## Data
• • •

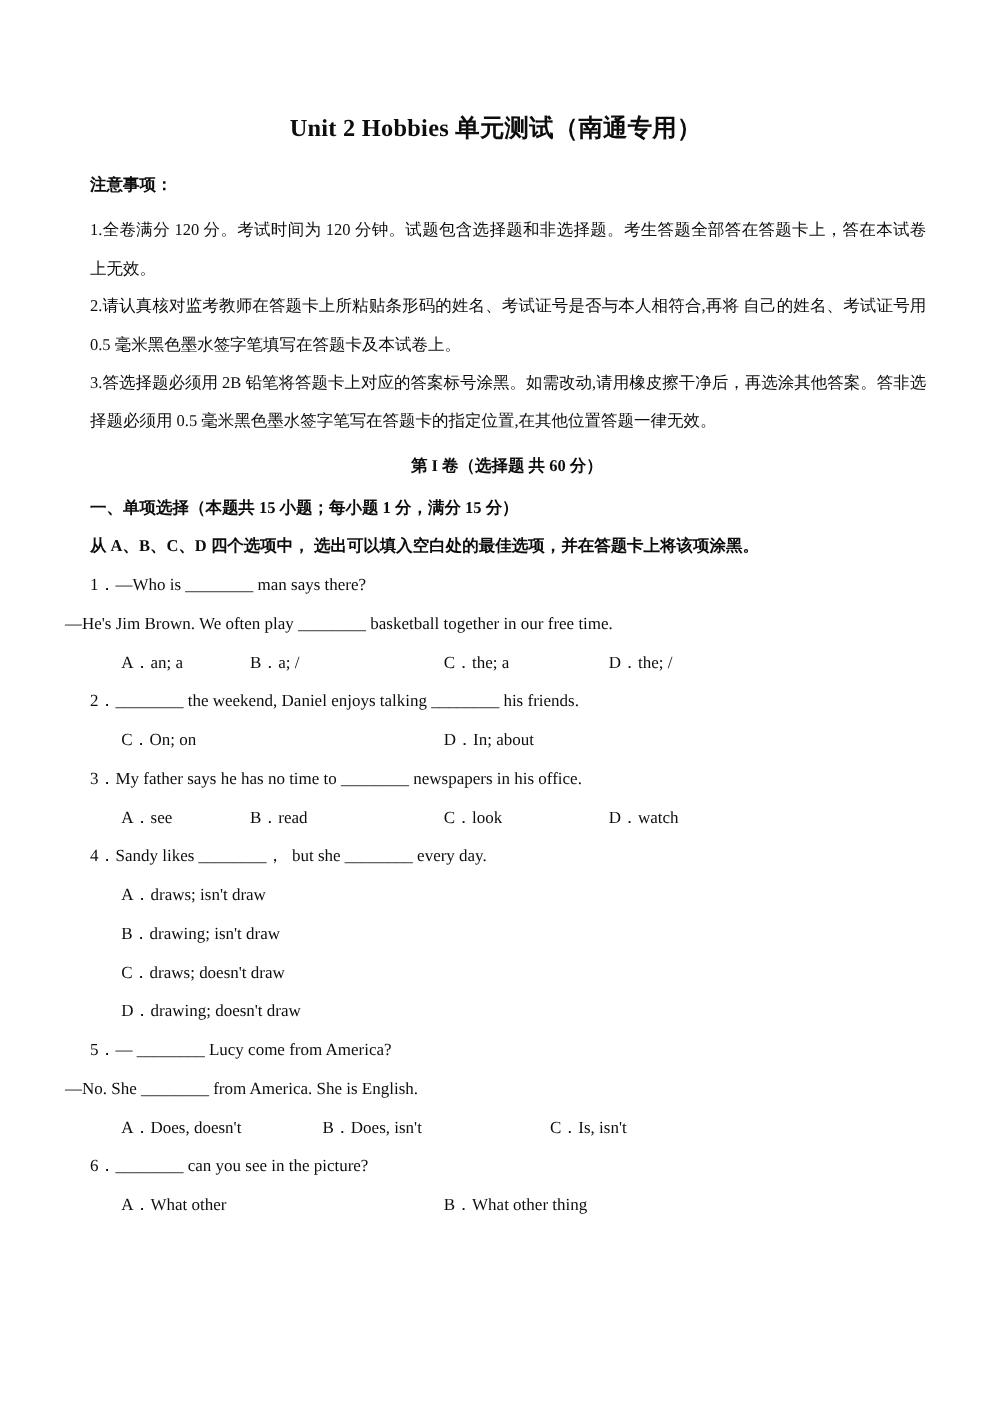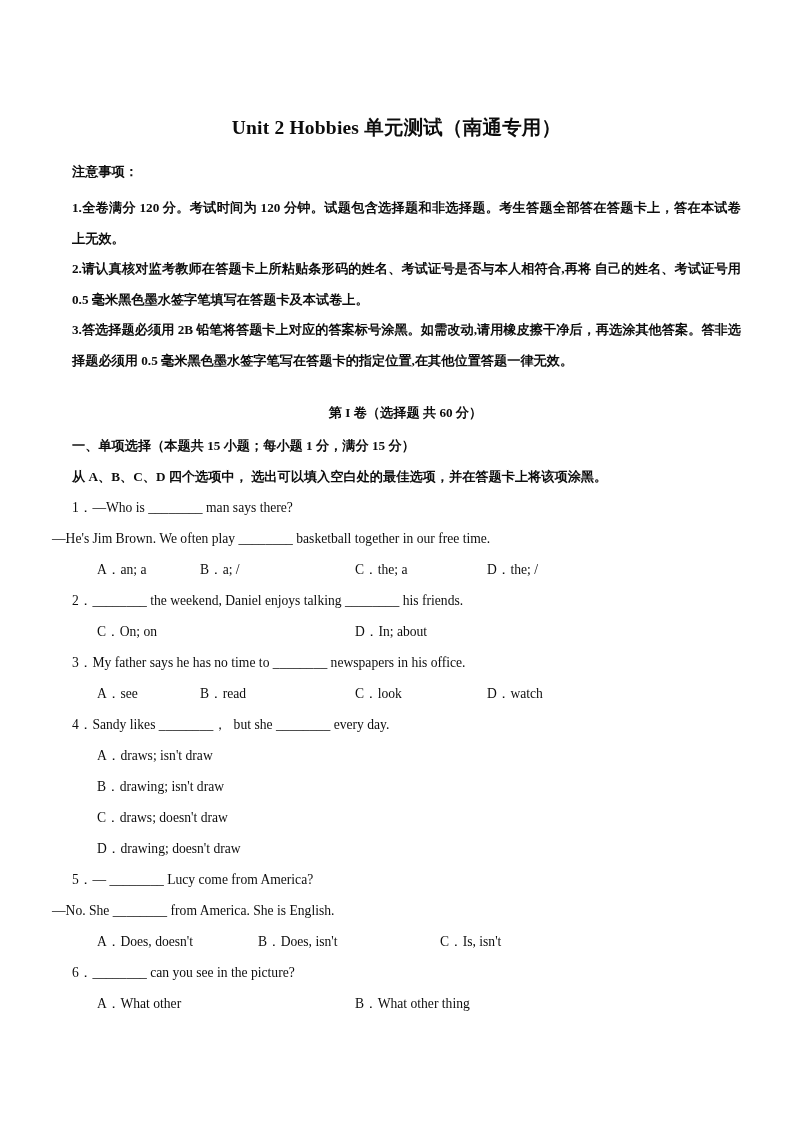--- a/index.html
+++ b/index.html
@@ -29,7 +29,7 @@
   
   .doc-title {
     margin: 0;
-    padding-top: 116px;
+    padding-top: 92px;
     text-align: center;
     font-size: 19.5px;
     font-weight: bold;

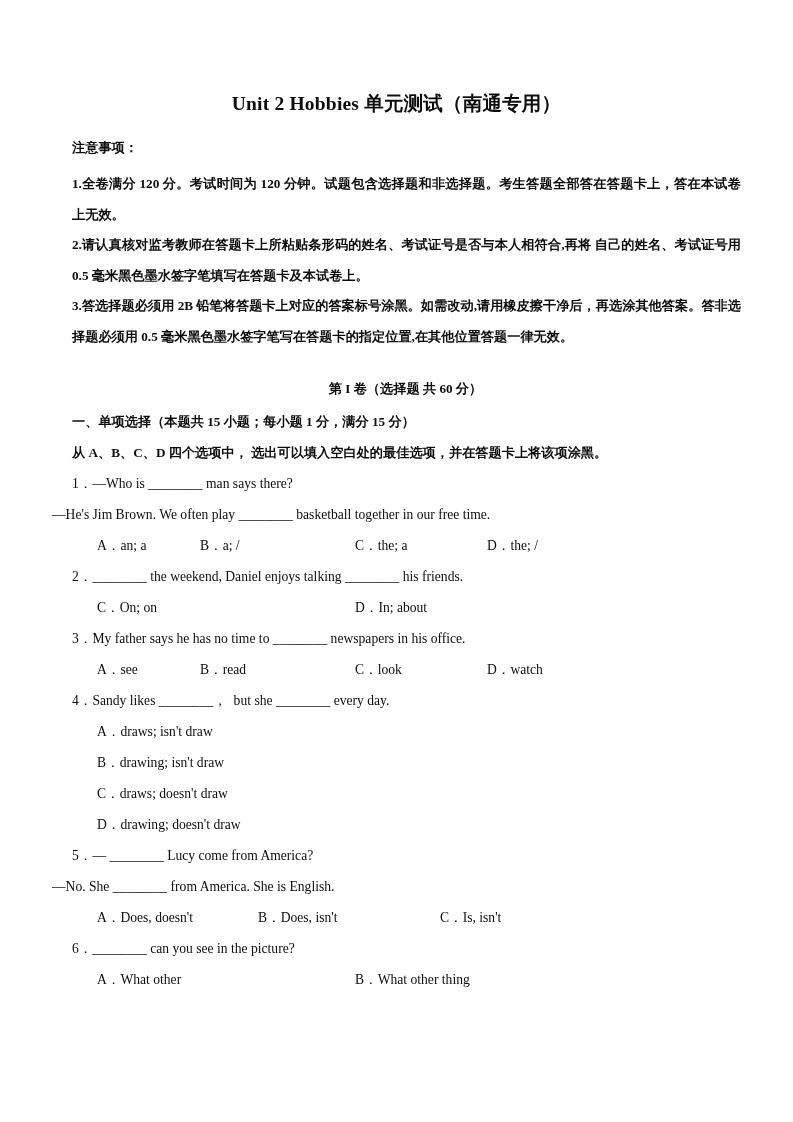--- a/index.html
+++ b/index.html
@@ -49,7 +49,7 @@
   }
   .notice-item {
     font-size: 13.2px;
-    font-weight: bold;
+    font-weight: normal;
     margin: 0 0 0 20px;
     line-height: 30.5px;
     text-align: justify;

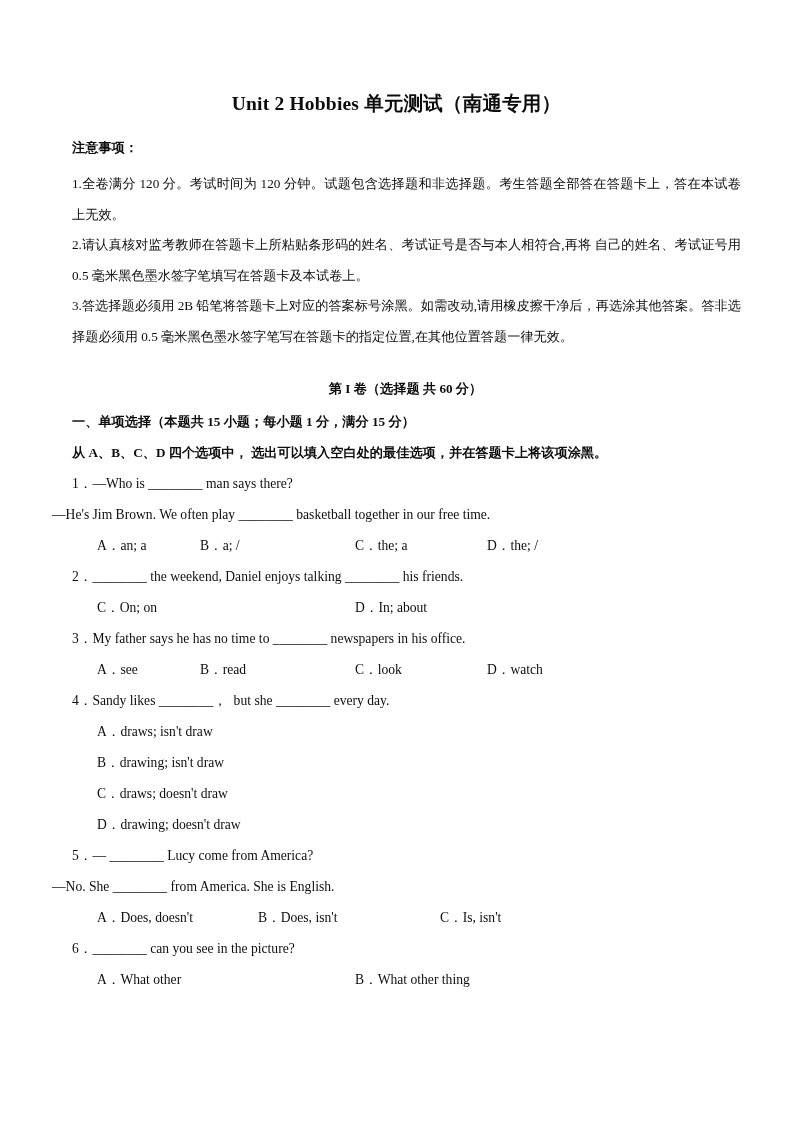--- a/index.html
+++ b/index.html
@@ -61,7 +61,7 @@
     font-size: 13.2px;
     font-weight: bold;
     text-align: center;
-    margin: 24px 0 4px 0;
+    margin: 8px 0 4px 0;
     padding-left: 18px;
     line-height: 26px;
   }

• • •

## Problem
Your answer must be an exact copy of the records above, with no pictures included.

## Response for this exercise
--- a/index.html
+++ b/index.html
@@ -29,7 +29,7 @@
   
   .doc-title {
     margin: 0;
-    padding-top: 116px;
+    padding-top: 92px;
     text-align: center;
     font-size: 19.5px;
     font-weight: bold;

--- a/index.html
+++ b/index.html
@@ -49,7 +49,7 @@
   }
   .notice-item {
     font-size: 13.2px;
-    font-weight: bold;
+    font-weight: normal;
     margin: 0 0 0 20px;
     line-height: 30.5px;
     text-align: justify;

--- a/index.html
+++ b/index.html
@@ -61,7 +61,7 @@
     font-size: 13.2px;
     font-weight: bold;
     text-align: center;
-    margin: 24px 0 4px 0;
+    margin: 8px 0 4px 0;
     padding-left: 18px;
     line-height: 26px;
   }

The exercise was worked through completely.